WORK TO BE COMPLETED — When copying the data below, keep only the lines from the one with "[105,152,113,162] 3 ->" through the one with "[169,300,227,310] achieved. ->", word for word, and skip the pictures.

INFORMATION SHOWN —
· · · · · · ·

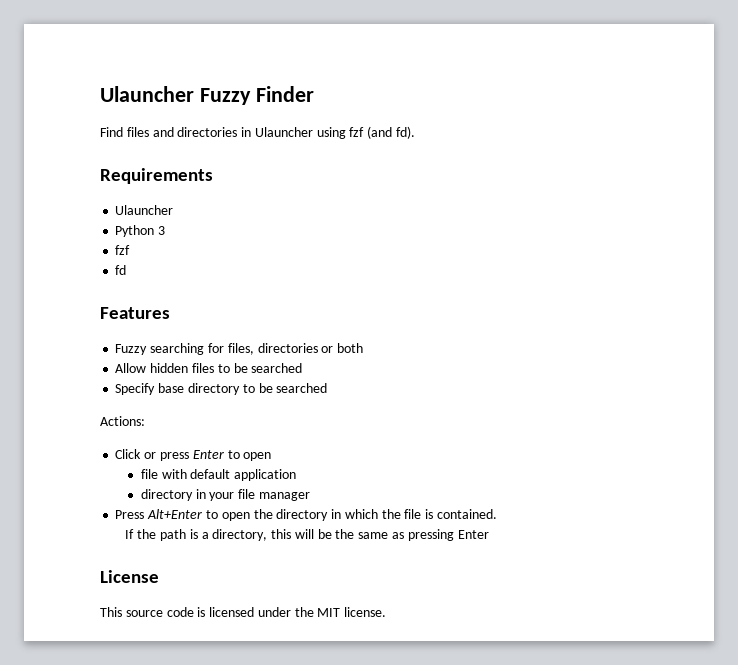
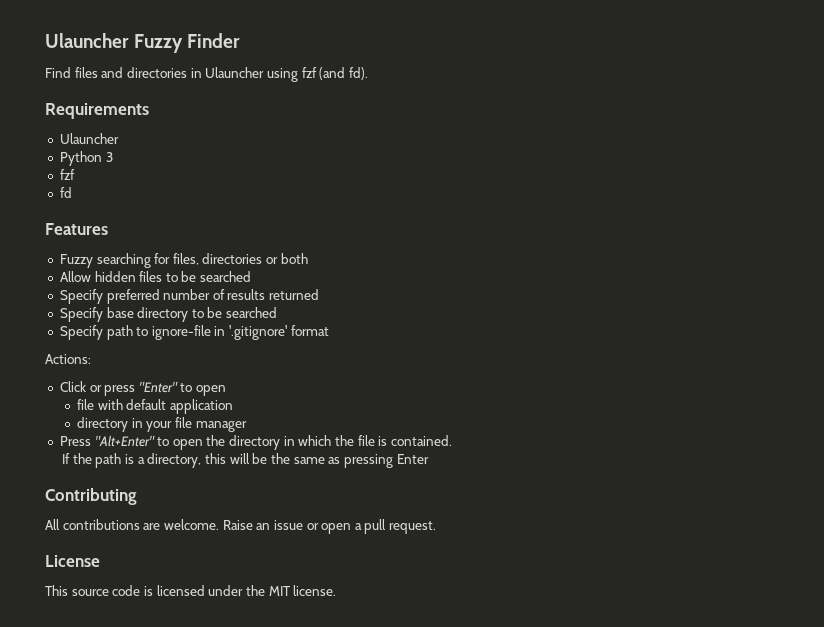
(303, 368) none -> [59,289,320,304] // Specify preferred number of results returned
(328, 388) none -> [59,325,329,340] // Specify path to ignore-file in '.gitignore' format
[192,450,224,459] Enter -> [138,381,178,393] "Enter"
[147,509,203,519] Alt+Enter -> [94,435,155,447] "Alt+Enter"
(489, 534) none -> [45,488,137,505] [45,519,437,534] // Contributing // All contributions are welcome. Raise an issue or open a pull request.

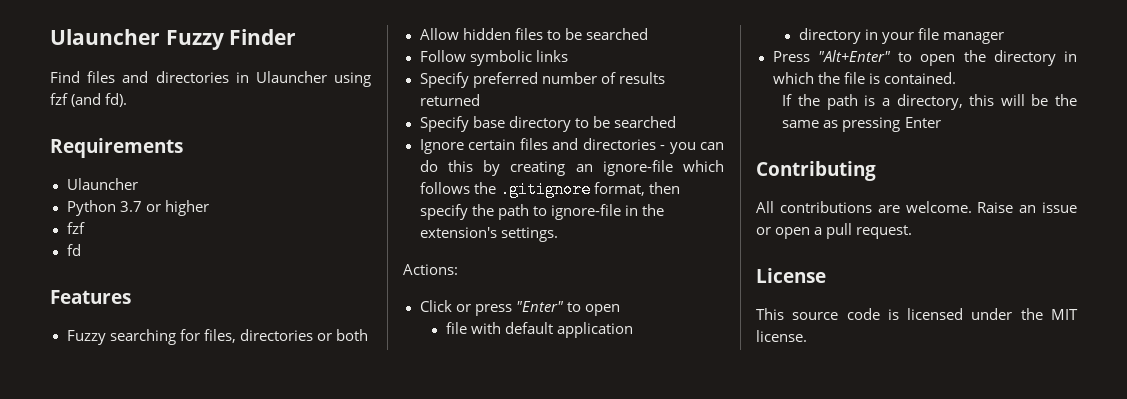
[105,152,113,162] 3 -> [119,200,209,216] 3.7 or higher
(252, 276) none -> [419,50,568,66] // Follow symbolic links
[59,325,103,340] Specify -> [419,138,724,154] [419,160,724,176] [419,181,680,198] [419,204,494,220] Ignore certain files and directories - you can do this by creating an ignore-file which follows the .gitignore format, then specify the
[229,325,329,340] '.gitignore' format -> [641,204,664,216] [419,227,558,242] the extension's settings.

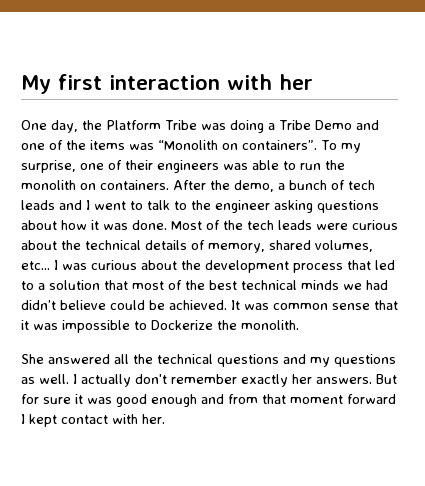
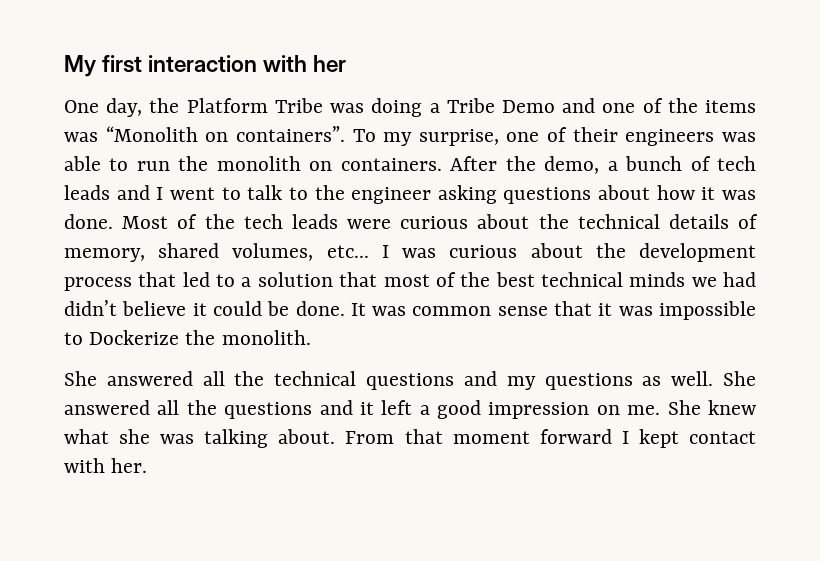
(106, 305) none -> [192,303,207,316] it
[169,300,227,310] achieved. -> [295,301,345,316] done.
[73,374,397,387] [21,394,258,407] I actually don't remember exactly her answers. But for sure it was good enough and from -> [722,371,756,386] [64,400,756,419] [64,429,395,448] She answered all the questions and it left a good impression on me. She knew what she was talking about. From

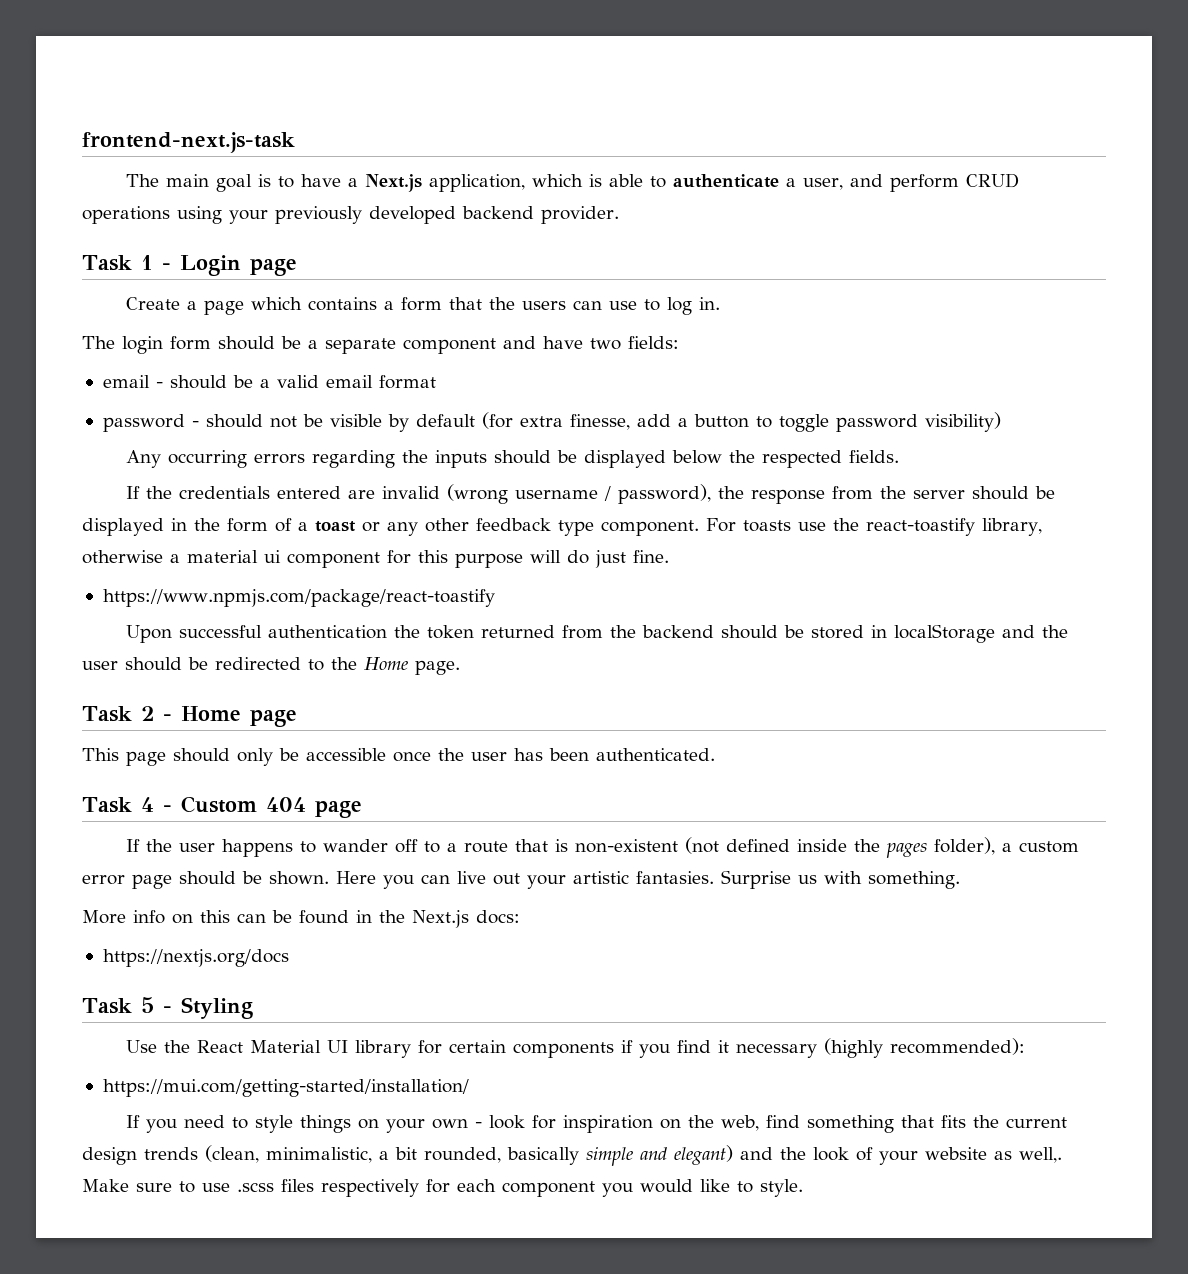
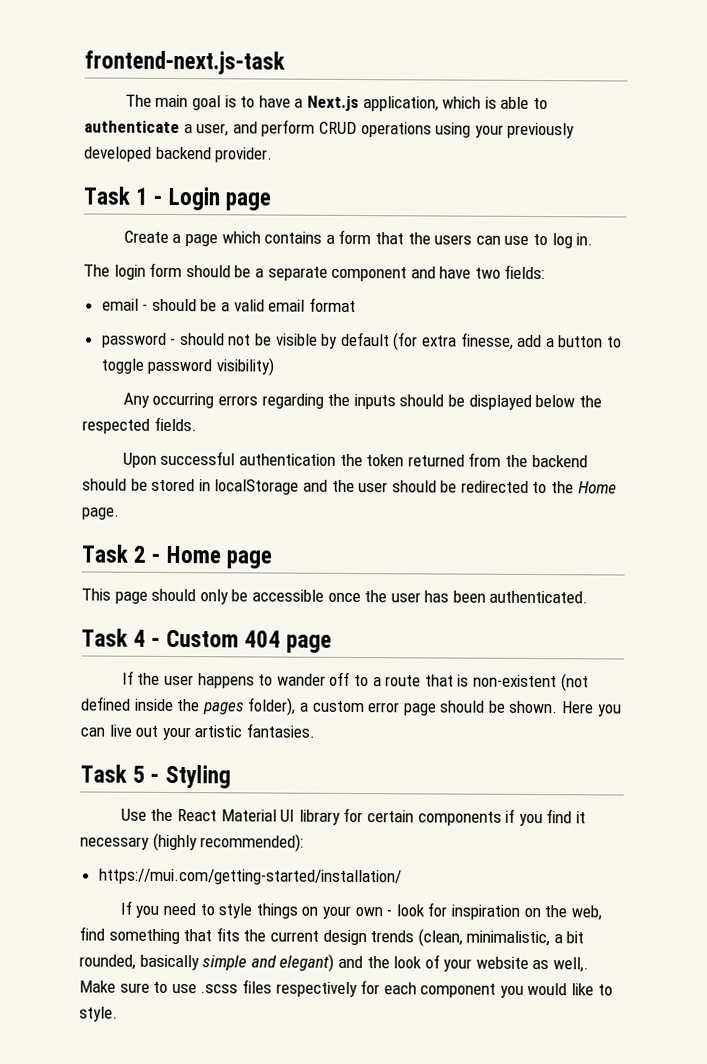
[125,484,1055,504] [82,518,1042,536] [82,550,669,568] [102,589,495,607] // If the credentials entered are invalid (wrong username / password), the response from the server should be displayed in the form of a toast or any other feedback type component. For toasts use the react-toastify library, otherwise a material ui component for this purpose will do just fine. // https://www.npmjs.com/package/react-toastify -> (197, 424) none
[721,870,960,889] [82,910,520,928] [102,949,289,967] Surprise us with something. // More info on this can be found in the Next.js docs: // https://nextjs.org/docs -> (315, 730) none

· · · · · · ·

PROBLEM SOLUTION —
[105,152,113,162] 3 -> [119,200,209,216] 3.7 or higher
(252, 276) none -> [419,50,568,66] // Follow symbolic links
[59,325,103,340] Specify -> [419,138,724,154] [419,160,724,176] [419,181,680,198] [419,204,494,220] Ignore certain files and directories - you can do this by creating an ignore-file which follows the .gitignore format, then specify the
[229,325,329,340] '.gitignore' format -> [641,204,664,216] [419,227,558,242] the extension's settings.

(106, 305) none -> [192,303,207,316] it
[169,300,227,310] achieved. -> [295,301,345,316] done.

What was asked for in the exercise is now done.